We aren’t technically in a recession (that we know of), but it’s not looking good!  Troubled economic times make your clients and prospects price shop; that increased competition is the icing on the cake for brokers who are also struggling with the economy.  A slight change in approach can go a long way towards growing brokerage revenues and weathering the economic storm. Risk Management - Insurance Brokerage

I once gave a presentation to a large regional brokerage on risk management, how they could use it to help them attract and retain clients and, of course, make more money.  Everyone in that room nodded at the right time, laughed at the right time, and said all the right things – my presentation seemed to be on track.  However, when I was done, a senior partner in the room piped up and said, “That all sounds really good, but we make money by selling insurance policies.”  That was back in 2004 – things have changed since then.

Now, risk management is a value-added service that is often considered essential by insureds.
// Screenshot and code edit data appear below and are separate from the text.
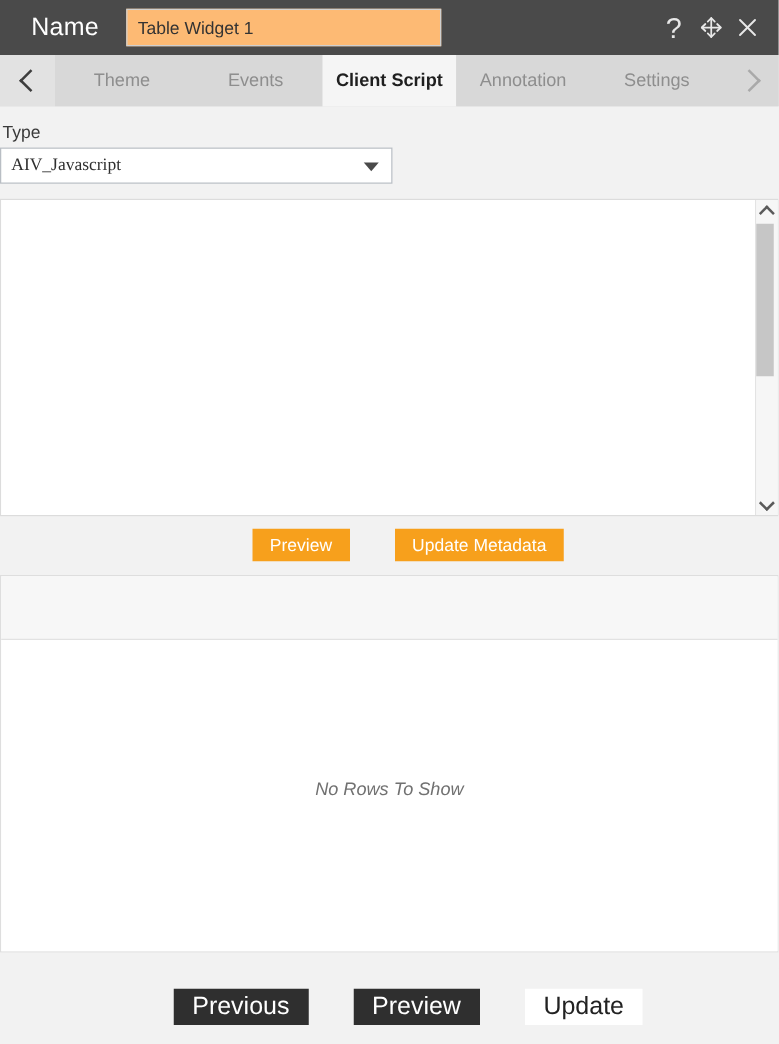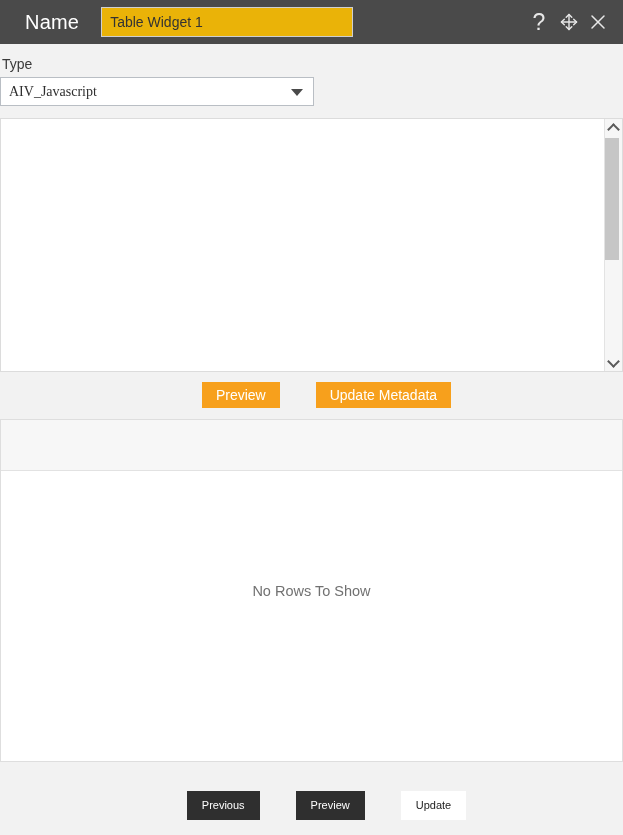"Table Widget 1" .name-input { background: #eab308 -> #fdba74 }
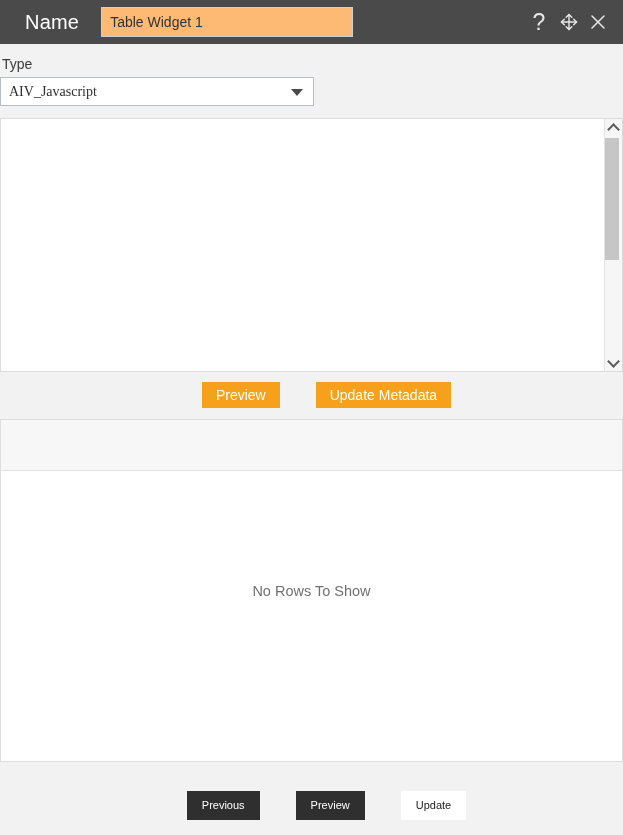"Theme" div.tabbar { html: none -> <div> <div> <span></span> </div> <div> <div> <span>Theme</span> </div> <div> <span>Events</span> </div> <div> <span>Client Script</span> </div> <div> <span>Annotation</span> </div> <div> <span>Settings</span> </div> </div> <div> <span></span> </div> </div> }
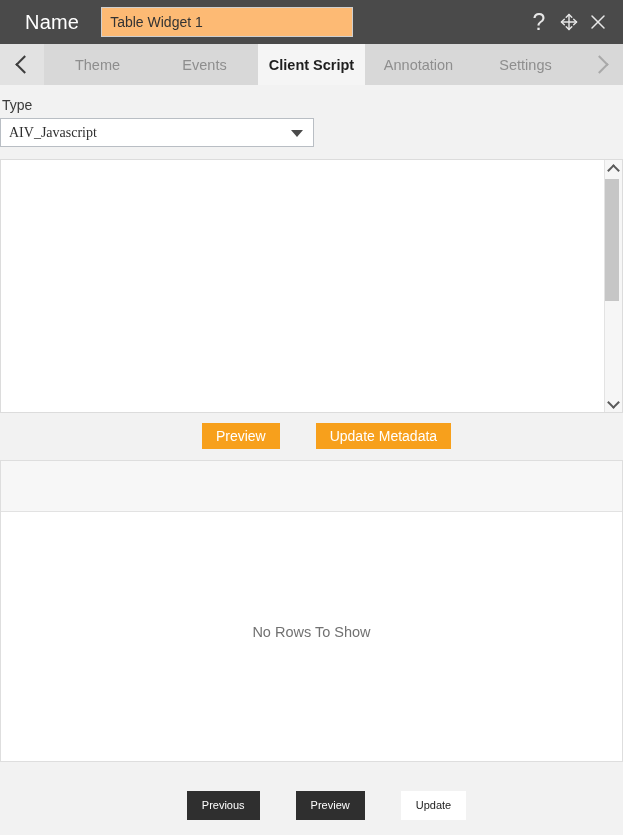"No Rows To Show" .grid-body { font-style: none -> italic }
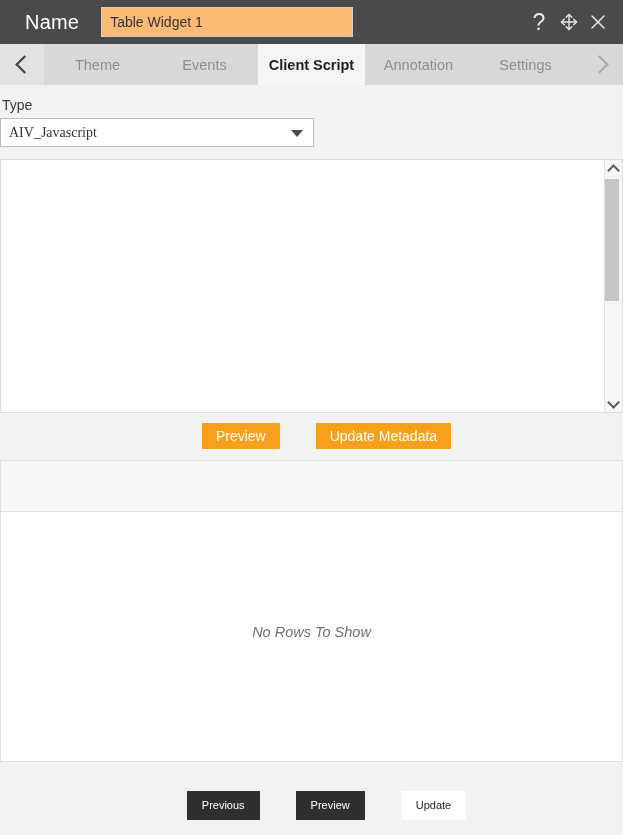"Previous" .footer .btn { font-size: 11px -> 20px }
I’ve discussed this topic in many posts before, including the post Using Risk Management to Increase Brokerage Revenue.

As a trusted advisor, your clients already expect you to help them manage risk.  In fact, many of your insureds, if asked, would tell you that their insurance broker is their risk manager.  You already have their confidence in dealing with risk, so why not take it to the next level?

10 Ways Risk Management Will Increase Brokerage Revenue:

1. Satisfy your customers

Make no mistake, in these especially trying times, risk management has become the single most critical issue in the mindset of your target customer – if you don’t offer your customers a more robust and personalized service, by finding ways to minimize the cost of risk, they will find a broker who does.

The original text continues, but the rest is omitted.